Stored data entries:
============

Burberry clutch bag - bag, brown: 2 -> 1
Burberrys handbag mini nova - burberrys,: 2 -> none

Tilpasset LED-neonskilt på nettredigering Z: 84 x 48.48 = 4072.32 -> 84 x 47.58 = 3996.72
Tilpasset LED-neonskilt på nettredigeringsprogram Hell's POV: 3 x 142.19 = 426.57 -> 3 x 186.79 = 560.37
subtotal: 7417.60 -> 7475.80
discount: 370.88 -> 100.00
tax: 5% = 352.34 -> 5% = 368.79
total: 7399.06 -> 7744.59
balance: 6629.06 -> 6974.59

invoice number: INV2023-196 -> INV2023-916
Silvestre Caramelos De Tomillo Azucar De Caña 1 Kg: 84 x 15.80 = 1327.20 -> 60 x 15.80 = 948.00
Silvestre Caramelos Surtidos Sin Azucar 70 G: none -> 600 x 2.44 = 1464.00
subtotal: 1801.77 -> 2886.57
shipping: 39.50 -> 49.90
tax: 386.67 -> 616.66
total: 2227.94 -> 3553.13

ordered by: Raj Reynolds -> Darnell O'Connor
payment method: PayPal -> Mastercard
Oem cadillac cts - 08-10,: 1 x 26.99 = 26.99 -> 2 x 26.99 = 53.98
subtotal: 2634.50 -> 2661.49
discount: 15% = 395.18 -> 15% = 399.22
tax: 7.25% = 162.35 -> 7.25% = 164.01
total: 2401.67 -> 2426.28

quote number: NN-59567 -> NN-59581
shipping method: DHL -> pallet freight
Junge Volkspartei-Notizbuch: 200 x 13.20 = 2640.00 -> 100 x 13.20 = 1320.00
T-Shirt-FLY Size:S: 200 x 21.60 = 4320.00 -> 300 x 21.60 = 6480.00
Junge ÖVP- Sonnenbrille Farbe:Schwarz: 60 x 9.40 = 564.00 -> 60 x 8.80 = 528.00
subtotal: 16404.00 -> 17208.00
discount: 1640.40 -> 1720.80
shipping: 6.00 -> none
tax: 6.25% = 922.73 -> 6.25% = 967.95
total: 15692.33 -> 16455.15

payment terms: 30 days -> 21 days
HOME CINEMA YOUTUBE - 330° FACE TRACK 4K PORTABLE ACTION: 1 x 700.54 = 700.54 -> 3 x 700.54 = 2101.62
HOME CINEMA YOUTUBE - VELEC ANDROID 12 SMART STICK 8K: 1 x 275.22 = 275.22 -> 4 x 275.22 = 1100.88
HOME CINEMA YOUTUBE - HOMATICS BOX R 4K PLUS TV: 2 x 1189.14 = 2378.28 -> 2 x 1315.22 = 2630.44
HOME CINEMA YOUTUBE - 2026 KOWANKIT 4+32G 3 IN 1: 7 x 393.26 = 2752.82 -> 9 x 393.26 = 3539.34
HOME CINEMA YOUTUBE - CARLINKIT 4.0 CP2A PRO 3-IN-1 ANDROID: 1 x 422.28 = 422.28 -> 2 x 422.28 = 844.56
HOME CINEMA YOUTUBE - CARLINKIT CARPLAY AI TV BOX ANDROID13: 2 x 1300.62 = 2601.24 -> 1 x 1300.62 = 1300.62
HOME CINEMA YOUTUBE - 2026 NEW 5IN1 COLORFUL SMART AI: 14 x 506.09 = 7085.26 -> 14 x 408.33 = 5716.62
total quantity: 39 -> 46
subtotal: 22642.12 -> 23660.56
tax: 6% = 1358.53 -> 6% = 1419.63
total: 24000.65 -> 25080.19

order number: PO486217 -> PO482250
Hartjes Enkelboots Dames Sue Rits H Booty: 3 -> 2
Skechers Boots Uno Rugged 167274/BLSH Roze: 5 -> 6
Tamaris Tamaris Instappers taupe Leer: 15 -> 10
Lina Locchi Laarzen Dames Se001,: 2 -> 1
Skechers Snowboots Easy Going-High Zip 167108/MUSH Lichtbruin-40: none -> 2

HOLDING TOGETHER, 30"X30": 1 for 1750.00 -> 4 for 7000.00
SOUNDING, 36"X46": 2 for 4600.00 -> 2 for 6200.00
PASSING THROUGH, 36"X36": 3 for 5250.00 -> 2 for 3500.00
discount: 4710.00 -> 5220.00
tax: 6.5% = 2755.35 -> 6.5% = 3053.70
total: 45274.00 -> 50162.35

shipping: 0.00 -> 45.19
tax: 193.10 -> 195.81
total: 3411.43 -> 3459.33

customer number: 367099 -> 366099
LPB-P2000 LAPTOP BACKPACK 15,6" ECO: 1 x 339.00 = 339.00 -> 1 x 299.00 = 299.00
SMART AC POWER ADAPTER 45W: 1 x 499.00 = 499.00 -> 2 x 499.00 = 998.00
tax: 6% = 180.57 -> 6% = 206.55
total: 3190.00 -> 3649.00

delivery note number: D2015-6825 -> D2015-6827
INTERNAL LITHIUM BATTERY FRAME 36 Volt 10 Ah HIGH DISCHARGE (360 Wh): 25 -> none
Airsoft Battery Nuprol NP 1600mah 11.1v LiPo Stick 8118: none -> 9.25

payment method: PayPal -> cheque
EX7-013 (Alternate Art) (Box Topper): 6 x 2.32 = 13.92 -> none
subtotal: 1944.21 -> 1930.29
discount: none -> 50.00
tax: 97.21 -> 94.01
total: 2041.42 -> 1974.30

============

> Problem description
Starting at the line above that contains "discount: 370.88 -> 100.00", write out each line exactly until the line that contains "HOME CINEMA YOUTUBE - CARLINKIT CARPLAY" has been written, and stop there.

> Reply to the exercise
discount: 370.88 -> 100.00
tax: 5% = 352.34 -> 5% = 368.79
total: 7399.06 -> 7744.59
balance: 6629.06 -> 6974.59

invoice number: INV2023-196 -> INV2023-916
Silvestre Caramelos De Tomillo Azucar De Caña 1 Kg: 84 x 15.80 = 1327.20 -> 60 x 15.80 = 948.00
Silvestre Caramelos Surtidos Sin Azucar 70 G: none -> 600 x 2.44 = 1464.00
subtotal: 1801.77 -> 2886.57
shipping: 39.50 -> 49.90
tax: 386.67 -> 616.66
total: 2227.94 -> 3553.13

ordered by: Raj Reynolds -> Darnell O'Connor
payment method: PayPal -> Mastercard
Oem cadillac cts - 08-10,: 1 x 26.99 = 26.99 -> 2 x 26.99 = 53.98
subtotal: 2634.50 -> 2661.49
discount: 15% = 395.18 -> 15% = 399.22
tax: 7.25% = 162.35 -> 7.25% = 164.01
total: 2401.67 -> 2426.28

quote number: NN-59567 -> NN-59581
shipping method: DHL -> pallet freight
Junge Volkspartei-Notizbuch: 200 x 13.20 = 2640.00 -> 100 x 13.20 = 1320.00
T-Shirt-FLY Size:S: 200 x 21.60 = 4320.00 -> 300 x 21.60 = 6480.00
Junge ÖVP- Sonnenbrille Farbe:Schwarz: 60 x 9.40 = 564.00 -> 60 x 8.80 = 528.00
subtotal: 16404.00 -> 17208.00
discount: 1640.40 -> 1720.80
shipping: 6.00 -> none
tax: 6.25% = 922.73 -> 6.25% = 967.95
total: 15692.33 -> 16455.15

payment terms: 30 days -> 21 days
HOME CINEMA YOUTUBE - 330° FACE TRACK 4K PORTABLE ACTION: 1 x 700.54 = 700.54 -> 3 x 700.54 = 2101.62
HOME CINEMA YOUTUBE - VELEC ANDROID 12 SMART STICK 8K: 1 x 275.22 = 275.22 -> 4 x 275.22 = 1100.88
HOME CINEMA YOUTUBE - HOMATICS BOX R 4K PLUS TV: 2 x 1189.14 = 2378.28 -> 2 x 1315.22 = 2630.44
HOME CINEMA YOUTUBE - 2026 KOWANKIT 4+32G 3 IN 1: 7 x 393.26 = 2752.82 -> 9 x 393.26 = 3539.34
HOME CINEMA YOUTUBE - CARLINKIT 4.0 CP2A PRO 3-IN-1 ANDROID: 1 x 422.28 = 422.28 -> 2 x 422.28 = 844.56
HOME CINEMA YOUTUBE - CARLINKIT CARPLAY AI TV BOX ANDROID13: 2 x 1300.62 = 2601.24 -> 1 x 1300.62 = 1300.62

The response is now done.